Exercise description » Set down the entries below exactly; drop the pictures.

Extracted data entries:
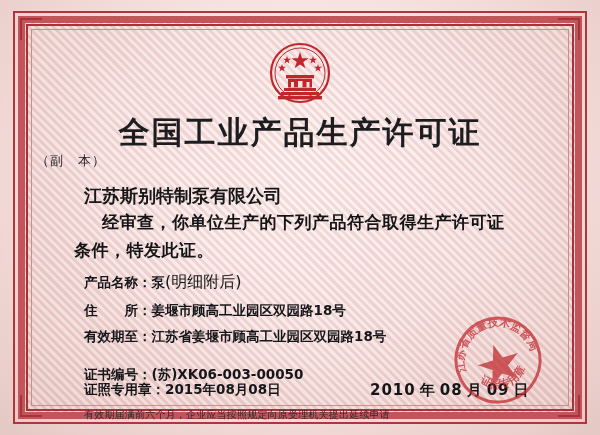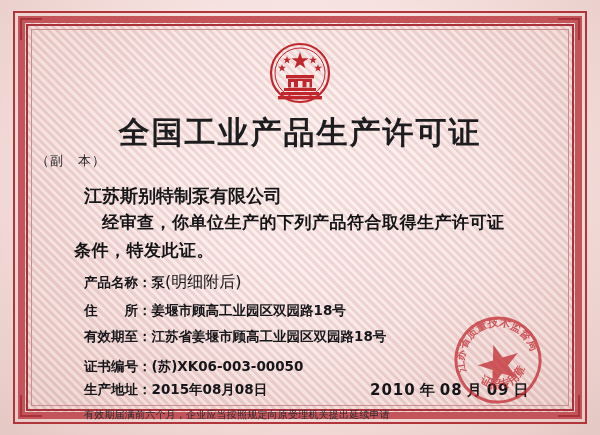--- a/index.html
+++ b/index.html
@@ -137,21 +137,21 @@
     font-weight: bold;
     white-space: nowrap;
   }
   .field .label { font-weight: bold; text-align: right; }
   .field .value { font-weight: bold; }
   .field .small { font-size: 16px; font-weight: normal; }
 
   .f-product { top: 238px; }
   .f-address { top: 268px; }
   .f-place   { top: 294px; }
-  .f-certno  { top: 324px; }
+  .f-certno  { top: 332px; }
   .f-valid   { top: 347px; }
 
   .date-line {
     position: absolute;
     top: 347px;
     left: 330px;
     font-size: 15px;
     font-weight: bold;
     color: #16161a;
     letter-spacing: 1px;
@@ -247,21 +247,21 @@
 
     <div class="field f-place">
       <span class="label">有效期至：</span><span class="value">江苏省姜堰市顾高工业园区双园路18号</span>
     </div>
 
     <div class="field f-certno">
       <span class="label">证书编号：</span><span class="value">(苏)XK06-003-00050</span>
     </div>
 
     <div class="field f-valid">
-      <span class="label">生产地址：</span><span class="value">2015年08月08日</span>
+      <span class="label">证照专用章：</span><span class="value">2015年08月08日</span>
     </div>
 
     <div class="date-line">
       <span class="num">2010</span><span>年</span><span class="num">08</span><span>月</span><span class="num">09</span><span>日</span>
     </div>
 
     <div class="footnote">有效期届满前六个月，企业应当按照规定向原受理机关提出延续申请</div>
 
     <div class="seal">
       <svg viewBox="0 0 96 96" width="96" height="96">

Your response »
--- a/index.html
+++ b/index.html
@@ -137,21 +137,21 @@
     font-weight: bold;
     white-space: nowrap;
   }
   .field .label { font-weight: bold; text-align: right; }
   .field .value { font-weight: bold; }
   .field .small { font-size: 16px; font-weight: normal; }
 
   .f-product { top: 238px; }
   .f-address { top: 268px; }
   .f-place   { top: 294px; }
-  .f-certno  { top: 324px; }
+  .f-certno  { top: 332px; }
   .f-valid   { top: 347px; }
 
   .date-line {
     position: absolute;
     top: 347px;
     left: 330px;
     font-size: 15px;
     font-weight: bold;
     color: #16161a;
     letter-spacing: 1px;
@@ -247,21 +247,21 @@
 
     <div class="field f-place">
       <span class="label">有效期至：</span><span class="value">江苏省姜堰市顾高工业园区双园路18号</span>
     </div>
 
     <div class="field f-certno">
       <span class="label">证书编号：</span><span class="value">(苏)XK06-003-00050</span>
     </div>
 
     <div class="field f-valid">
-      <span class="label">生产地址：</span><span class="value">2015年08月08日</span>
+      <span class="label">证照专用章：</span><span class="value">2015年08月08日</span>
     </div>
 
     <div class="date-line">
       <span class="num">2010</span><span>年</span><span class="num">08</span><span>月</span><span class="num">09</span><span>日</span>
     </div>
 
     <div class="footnote">有效期届满前六个月，企业应当按照规定向原受理机关提出延续申请</div>
 
     <div class="seal">
       <svg viewBox="0 0 96 96" width="96" height="96">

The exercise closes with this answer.